### RECORDS SHOWN

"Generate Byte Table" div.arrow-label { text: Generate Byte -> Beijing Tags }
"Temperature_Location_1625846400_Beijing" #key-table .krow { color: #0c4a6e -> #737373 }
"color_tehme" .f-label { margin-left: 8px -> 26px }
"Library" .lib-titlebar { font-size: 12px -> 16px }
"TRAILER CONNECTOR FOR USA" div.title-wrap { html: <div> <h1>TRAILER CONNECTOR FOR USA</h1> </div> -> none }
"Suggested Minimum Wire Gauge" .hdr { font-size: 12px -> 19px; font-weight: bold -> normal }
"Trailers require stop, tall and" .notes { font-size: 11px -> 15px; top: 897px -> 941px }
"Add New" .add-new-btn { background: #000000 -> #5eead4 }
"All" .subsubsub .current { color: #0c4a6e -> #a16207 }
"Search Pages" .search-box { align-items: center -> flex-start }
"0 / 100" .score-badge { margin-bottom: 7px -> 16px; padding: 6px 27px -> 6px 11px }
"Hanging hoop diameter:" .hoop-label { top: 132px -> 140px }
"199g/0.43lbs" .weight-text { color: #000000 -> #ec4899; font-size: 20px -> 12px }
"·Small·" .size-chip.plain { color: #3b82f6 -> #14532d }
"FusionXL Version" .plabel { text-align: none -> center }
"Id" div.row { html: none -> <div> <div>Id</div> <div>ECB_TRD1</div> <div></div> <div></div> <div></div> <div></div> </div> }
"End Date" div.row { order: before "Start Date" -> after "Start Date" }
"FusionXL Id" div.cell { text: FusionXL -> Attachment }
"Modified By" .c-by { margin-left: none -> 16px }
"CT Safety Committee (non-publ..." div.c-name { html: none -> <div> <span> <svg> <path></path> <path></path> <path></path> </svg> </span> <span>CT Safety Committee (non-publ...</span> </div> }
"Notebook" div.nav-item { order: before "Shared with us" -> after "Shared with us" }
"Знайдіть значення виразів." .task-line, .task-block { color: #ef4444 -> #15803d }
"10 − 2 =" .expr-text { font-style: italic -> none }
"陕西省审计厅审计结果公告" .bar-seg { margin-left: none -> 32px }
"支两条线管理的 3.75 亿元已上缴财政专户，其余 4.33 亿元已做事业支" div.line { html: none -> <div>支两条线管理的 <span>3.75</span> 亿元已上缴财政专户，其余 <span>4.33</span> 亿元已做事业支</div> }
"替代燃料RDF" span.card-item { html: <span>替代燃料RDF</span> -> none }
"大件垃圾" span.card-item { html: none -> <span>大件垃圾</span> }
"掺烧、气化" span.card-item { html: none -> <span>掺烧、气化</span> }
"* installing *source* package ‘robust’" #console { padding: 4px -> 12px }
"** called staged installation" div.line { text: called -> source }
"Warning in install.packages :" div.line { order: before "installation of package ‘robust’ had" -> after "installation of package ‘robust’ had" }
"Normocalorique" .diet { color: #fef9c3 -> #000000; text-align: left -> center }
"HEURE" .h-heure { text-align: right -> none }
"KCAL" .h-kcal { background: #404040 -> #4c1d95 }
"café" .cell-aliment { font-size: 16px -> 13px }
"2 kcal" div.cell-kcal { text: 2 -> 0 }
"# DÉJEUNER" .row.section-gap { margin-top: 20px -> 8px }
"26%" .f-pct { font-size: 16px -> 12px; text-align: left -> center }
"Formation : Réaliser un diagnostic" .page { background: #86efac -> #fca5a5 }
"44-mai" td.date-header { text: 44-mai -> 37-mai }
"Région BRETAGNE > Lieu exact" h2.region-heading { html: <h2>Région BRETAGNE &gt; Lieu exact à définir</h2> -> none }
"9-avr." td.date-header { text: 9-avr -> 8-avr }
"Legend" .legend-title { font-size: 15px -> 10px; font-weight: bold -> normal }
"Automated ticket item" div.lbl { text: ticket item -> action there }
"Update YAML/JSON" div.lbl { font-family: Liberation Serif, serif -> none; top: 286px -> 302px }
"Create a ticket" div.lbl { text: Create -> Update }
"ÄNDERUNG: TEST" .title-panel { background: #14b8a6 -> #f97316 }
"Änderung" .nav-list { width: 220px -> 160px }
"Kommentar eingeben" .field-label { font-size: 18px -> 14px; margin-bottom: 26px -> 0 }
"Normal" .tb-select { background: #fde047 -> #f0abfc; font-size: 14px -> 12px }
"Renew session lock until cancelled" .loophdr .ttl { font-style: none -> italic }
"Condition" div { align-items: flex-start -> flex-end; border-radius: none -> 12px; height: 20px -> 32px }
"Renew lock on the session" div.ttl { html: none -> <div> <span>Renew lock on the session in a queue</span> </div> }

######

__ACTION ITEM__
Leaving nothing out, print each line above exactly.

__RESULT__
"Generate Byte Table" div.arrow-label { text: Generate Byte -> Beijing Tags }
"Temperature_Location_1625846400_Beijing" #key-table .krow { color: #0c4a6e -> #737373 }
"color_tehme" .f-label { margin-left: 8px -> 26px }
"Library" .lib-titlebar { font-size: 12px -> 16px }
"TRAILER CONNECTOR FOR USA" div.title-wrap { html: <div> <h1>TRAILER CONNECTOR FOR USA</h1> </div> -> none }
"Suggested Minimum Wire Gauge" .hdr { font-size: 12px -> 19px; font-weight: bold -> normal }
"Trailers require stop, tall and" .notes { font-size: 11px -> 15px; top: 897px -> 941px }
"Add New" .add-new-btn { background: #000000 -> #5eead4 }
"All" .subsubsub .current { color: #0c4a6e -> #a16207 }
"Search Pages" .search-box { align-items: center -> flex-start }
"0 / 100" .score-badge { margin-bottom: 7px -> 16px; padding: 6px 27px -> 6px 11px }
"Hanging hoop diameter:" .hoop-label { top: 132px -> 140px }
"199g/0.43lbs" .weight-text { color: #000000 -> #ec4899; font-size: 20px -> 12px }
"·Small·" .size-chip.plain { color: #3b82f6 -> #14532d }
"FusionXL Version" .plabel { text-align: none -> center }
"Id" div.row { html: none -> <div> <div>Id</div> <div>ECB_TRD1</div> <div></div> <div></div> <div></div> <div></div> </div> }
"End Date" div.row { order: before "Start Date" -> after "Start Date" }
"FusionXL Id" div.cell { text: FusionXL -> Attachment }
"Modified By" .c-by { margin-left: none -> 16px }
"CT Safety Committee (non-publ..." div.c-name { html: none -> <div> <span> <svg> <path></path> <path></path> <path></path> </svg> </span> <span>CT Safety Committee (non-publ...</span> </div> }
"Notebook" div.nav-item { order: before "Shared with us" -> after "Shared with us" }
"Знайдіть значення виразів." .task-line, .task-block { color: #ef4444 -> #15803d }
"10 − 2 =" .expr-text { font-style: italic -> none }
"陕西省审计厅审计结果公告" .bar-seg { margin-left: none -> 32px }
"支两条线管理的 3.75 亿元已上缴财政专户，其余 4.33 亿元已做事业支" div.line { html: none -> <div>支两条线管理的 <span>3.75</span> 亿元已上缴财政专户，其余 <span>4.33</span> 亿元已做事业支</div> }
"替代燃料RDF" span.card-item { html: <span>替代燃料RDF</span> -> none }
"大件垃圾" span.card-item { html: none -> <span>大件垃圾</span> }
"掺烧、气化" span.card-item { html: none -> <span>掺烧、气化</span> }
"* installing *source* package ‘robust’" #console { padding: 4px -> 12px }
"** called staged installation" div.line { text: called -> source }
"Warning in install.packages :" div.line { order: before "installation of package ‘robust’ had" -> after "installation of package ‘robust’ had" }
"Normocalorique" .diet { color: #fef9c3 -> #000000; text-align: left -> center }
"HEURE" .h-heure { text-align: right -> none }
"KCAL" .h-kcal { background: #404040 -> #4c1d95 }
"café" .cell-aliment { font-size: 16px -> 13px }
"2 kcal" div.cell-kcal { text: 2 -> 0 }
"# DÉJEUNER" .row.section-gap { margin-top: 20px -> 8px }
"26%" .f-pct { font-size: 16px -> 12px; text-align: left -> center }
"Formation : Réaliser un diagnostic" .page { background: #86efac -> #fca5a5 }
"44-mai" td.date-header { text: 44-mai -> 37-mai }
"Région BRETAGNE > Lieu exact" h2.region-heading { html: <h2>Région BRETAGNE &gt; Lieu exact à définir</h2> -> none }
"9-avr." td.date-header { text: 9-avr -> 8-avr }
"Legend" .legend-title { font-size: 15px -> 10px; font-weight: bold -> normal }
"Automated ticket item" div.lbl { text: ticket item -> action there }
"Update YAML/JSON" div.lbl { font-family: Liberation Serif, serif -> none; top: 286px -> 302px }
"Create a ticket" div.lbl { text: Create -> Update }
"ÄNDERUNG: TEST" .title-panel { background: #14b8a6 -> #f97316 }
"Änderung" .nav-list { width: 220px -> 160px }
"Kommentar eingeben" .field-label { font-size: 18px -> 14px; margin-bottom: 26px -> 0 }
"Normal" .tb-select { background: #fde047 -> #f0abfc; font-size: 14px -> 12px }
"Renew session lock until cancelled" .loophdr .ttl { font-style: none -> italic }
"Condition" div { align-items: flex-start -> flex-end; border-radius: none -> 12px; height: 20px -> 32px }
"Renew lock on the session" div.ttl { html: none -> <div> <span>Renew lock on the session in a queue</span> </div> }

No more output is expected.